In every line of the records, look for "Такая", then report how many lines have it and nothing else.

MATERIAL FOR THE TASK: Begin

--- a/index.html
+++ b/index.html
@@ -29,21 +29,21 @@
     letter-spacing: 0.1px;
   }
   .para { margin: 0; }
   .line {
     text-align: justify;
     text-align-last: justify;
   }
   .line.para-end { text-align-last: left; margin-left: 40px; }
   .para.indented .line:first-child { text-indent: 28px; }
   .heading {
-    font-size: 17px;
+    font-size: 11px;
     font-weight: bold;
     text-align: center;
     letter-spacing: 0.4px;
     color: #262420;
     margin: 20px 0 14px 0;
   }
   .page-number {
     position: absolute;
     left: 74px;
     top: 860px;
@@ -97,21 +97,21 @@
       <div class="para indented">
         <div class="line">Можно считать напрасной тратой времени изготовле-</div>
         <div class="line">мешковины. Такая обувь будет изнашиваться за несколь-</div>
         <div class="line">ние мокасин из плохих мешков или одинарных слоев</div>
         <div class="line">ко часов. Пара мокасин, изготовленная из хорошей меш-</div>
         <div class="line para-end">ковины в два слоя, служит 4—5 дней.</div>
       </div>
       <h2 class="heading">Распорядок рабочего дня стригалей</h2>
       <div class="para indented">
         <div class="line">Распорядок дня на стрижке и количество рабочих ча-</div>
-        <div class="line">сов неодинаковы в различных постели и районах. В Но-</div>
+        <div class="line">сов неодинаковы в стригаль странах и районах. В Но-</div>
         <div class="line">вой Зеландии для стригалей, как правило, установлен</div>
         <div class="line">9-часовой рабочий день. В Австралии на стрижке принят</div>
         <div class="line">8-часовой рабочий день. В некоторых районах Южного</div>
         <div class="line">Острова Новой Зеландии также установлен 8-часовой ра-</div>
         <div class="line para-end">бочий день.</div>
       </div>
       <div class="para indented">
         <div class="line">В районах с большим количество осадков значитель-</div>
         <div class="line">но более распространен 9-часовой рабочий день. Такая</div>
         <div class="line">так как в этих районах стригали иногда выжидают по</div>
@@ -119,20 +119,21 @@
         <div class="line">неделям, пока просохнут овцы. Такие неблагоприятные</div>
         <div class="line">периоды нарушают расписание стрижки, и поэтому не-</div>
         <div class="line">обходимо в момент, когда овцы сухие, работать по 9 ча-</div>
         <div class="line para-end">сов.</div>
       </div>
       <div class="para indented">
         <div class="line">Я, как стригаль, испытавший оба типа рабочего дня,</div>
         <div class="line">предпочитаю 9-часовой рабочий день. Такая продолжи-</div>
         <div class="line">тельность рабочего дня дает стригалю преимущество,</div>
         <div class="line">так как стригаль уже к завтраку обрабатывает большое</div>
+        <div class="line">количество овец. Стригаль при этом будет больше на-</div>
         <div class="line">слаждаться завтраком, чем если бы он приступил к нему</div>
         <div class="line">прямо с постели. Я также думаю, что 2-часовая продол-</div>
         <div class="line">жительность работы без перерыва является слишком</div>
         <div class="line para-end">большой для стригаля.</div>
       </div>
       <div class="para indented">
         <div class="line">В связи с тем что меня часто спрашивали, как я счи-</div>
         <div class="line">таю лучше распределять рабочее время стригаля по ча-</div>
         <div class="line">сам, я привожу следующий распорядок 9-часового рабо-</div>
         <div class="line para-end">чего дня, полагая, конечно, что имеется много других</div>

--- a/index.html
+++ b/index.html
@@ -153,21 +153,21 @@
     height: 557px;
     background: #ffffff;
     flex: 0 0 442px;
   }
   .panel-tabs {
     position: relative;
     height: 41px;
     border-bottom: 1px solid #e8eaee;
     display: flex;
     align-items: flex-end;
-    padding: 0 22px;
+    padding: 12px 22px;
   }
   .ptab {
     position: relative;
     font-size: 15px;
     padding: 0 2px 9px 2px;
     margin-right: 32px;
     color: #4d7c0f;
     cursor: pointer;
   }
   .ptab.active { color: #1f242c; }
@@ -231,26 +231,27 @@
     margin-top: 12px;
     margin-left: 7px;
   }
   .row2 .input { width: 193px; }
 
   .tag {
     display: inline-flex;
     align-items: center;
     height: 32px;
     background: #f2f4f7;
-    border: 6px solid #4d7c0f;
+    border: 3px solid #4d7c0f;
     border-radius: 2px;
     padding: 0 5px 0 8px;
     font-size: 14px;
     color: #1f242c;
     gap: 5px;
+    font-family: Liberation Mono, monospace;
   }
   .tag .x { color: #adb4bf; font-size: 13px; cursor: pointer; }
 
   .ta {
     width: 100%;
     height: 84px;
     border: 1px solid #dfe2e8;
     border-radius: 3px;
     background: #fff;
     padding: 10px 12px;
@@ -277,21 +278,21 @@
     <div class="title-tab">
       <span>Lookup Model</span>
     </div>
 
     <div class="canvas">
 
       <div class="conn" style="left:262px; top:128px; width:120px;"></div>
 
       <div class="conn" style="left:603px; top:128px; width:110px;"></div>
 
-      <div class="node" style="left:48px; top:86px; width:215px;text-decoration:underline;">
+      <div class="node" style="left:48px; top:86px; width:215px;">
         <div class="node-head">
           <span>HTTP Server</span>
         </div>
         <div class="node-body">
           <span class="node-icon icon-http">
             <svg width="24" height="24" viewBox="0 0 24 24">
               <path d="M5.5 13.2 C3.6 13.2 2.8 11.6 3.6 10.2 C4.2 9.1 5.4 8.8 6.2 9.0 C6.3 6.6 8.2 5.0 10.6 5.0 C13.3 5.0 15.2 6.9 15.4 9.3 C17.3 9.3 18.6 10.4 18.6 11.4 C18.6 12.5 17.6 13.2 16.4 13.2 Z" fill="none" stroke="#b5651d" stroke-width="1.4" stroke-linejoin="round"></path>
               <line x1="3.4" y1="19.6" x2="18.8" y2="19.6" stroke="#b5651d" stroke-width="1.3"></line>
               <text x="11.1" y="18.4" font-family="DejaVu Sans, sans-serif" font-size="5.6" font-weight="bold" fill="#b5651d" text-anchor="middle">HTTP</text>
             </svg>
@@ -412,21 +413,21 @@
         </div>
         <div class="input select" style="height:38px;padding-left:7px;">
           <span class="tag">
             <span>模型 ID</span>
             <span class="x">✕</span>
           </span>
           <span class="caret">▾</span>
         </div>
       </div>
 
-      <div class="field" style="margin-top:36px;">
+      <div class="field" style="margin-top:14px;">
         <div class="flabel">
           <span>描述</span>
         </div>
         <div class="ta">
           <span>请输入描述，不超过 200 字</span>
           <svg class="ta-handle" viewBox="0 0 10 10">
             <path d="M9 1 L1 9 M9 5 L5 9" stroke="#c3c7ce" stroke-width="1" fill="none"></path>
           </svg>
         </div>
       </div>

MATERIAL FOR THE TASK: End

**THE ANSWER**
3